A Pagan on the outskirts would be a good way to describe myself. Solitary. Not particularly ritualistic. Belonging to no particular sect or group. It might be considered natural that there are things in the Pagan community that I heavily disagree with. And their anger at the media’s portrayal of witches is one of them.
The last movie to stir the cauldron, so to speak, on this issue was Hansel and Gretel: Witch Hunters. Pagans, not all of whom identify as witches, did not appreciate how Hollywood was once again portraying their kind. The obvious suspects being pushed to the forefront. Witches are ugly. They fly on brooms. They do magic to harm others. They’re evil. It is a bad image, I’ll admit, but as previous blogs will indicate, I’m a firm believer in not letting the media control our views of the world. And in this instance, I didn’t see a threat to how I explain my faith to my grandmother. I saw a kick ass movie that I was dying to view for myself. I missed it in theaters, but I finally got my chance this past weekend. All of my expectations were blown out of the water.

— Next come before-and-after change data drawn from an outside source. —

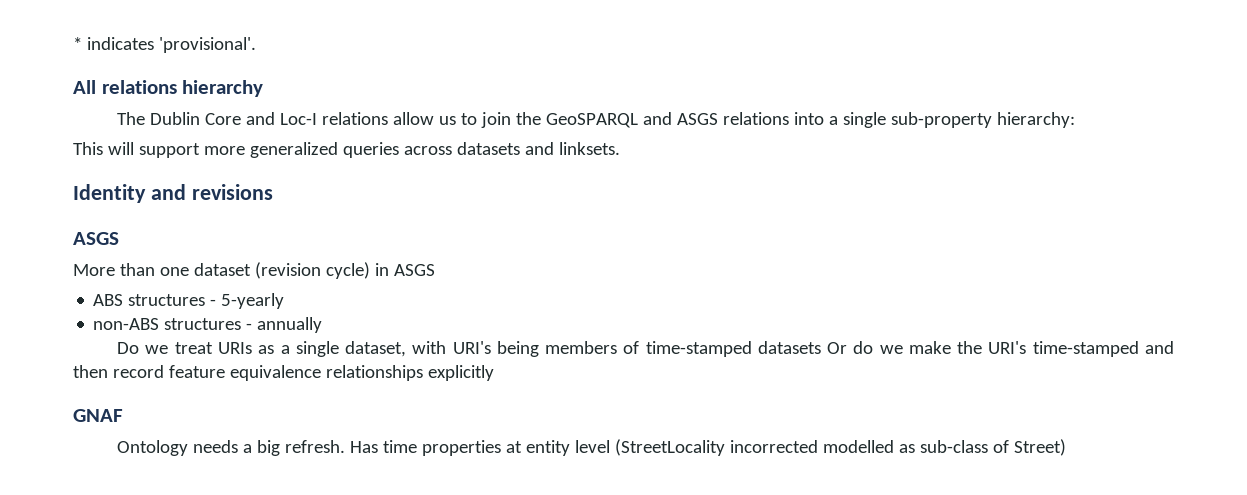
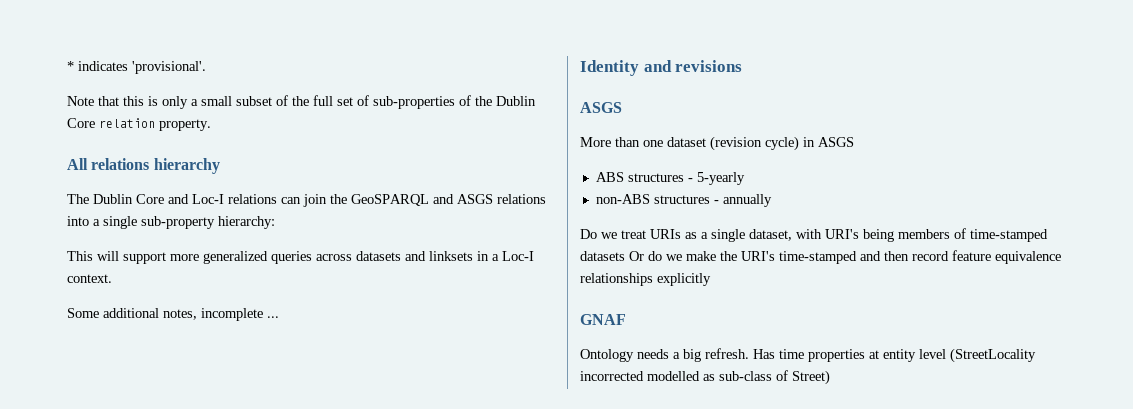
+ Note that this is only a small subset of the full set of sub-properties of the Dublin Core relation property.
- The Dublin Core and Loc-I relations allow us to join the GeoSPARQL and ASGS relations into a single sub-property hierarchy:
+ The Dublin Core and Loc-I relations can join the GeoSPARQL and ASGS relations into a single sub-property hierarchy:
- This will support more generalized queries across datasets and linksets.
+ This will support more generalized queries across datasets and linksets in a Loc-I context.
+ Some additional notes, incomplete ...

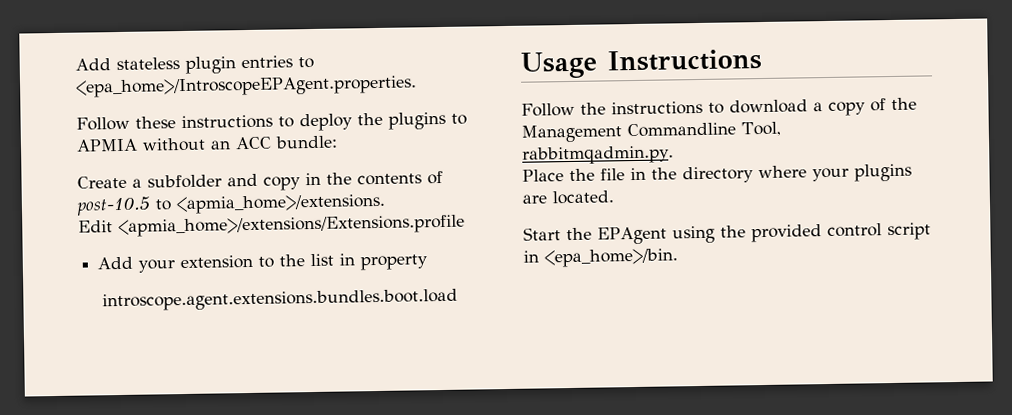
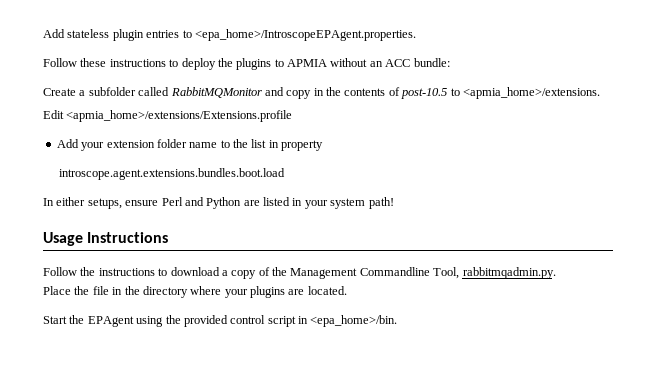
- Create a subfolder and copy in the contents of post-10.5 to <apmia_home>/extensions.
+ Create a subfolder called RabbitMQMonitor and copy in the contents of post-10.5 to <apmia_home>/extensions.
- Add your extension to the list in property
+ Add your extension folder name to the list in property
+ In either setups, ensure Perl and Python are listed in your system path!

Hansel and Gretel wasn’t just a tale of evil witches and the mortals who destroy them to save the world. It took it a step further, it became more than even I expected. White witches. Witches who use their magic to heal and protect. Witches who hide in the shadows to keep themselves safe from those who would condemn them. Witches that, when confronted for their magic, do not run or bow. They stand strong and prideful, taking whatever “punishment” someone else decides that they deserve. I could see some historical parallels there. It was surprising as much as validating. The bottom line is that Hansel and Gretel wasn’t just about evil witches, as the previews might lead one to believe, but it showed that there are good witches in the world too. You may not know they are there, just like Hansel and Gretel didn’t, but it doesn’t change their existence.
So Pagan community? All you naysayers who cussed this movie up one side and down the other? Bite my broom stick.
Now that I’ve said my peace about that, I have a vow to make. This movie was incredible, but I did wish that the white witches showed a little more muscle, so to speak. I wanted badass witches fighting for good, I suppose like I saw when I watched Charmed, but on a more realistic, less cheesy scale. So here is my vow. I’m going to make witches cool. Maybe not the kind of cool that Twilight had, because that’s just bad, but the kind of cool that makes people examine their take on it.
Charmed started my fascination with witches and gave me strong women as role models. That’s what I want to write about, even now. Strong women with active powers to protect, destroy, or even heal. Whichever they do is a choice that has to be made by the witch by herself. Like anything else in this life, the powers aren’t evil themselves, it’s how they use them.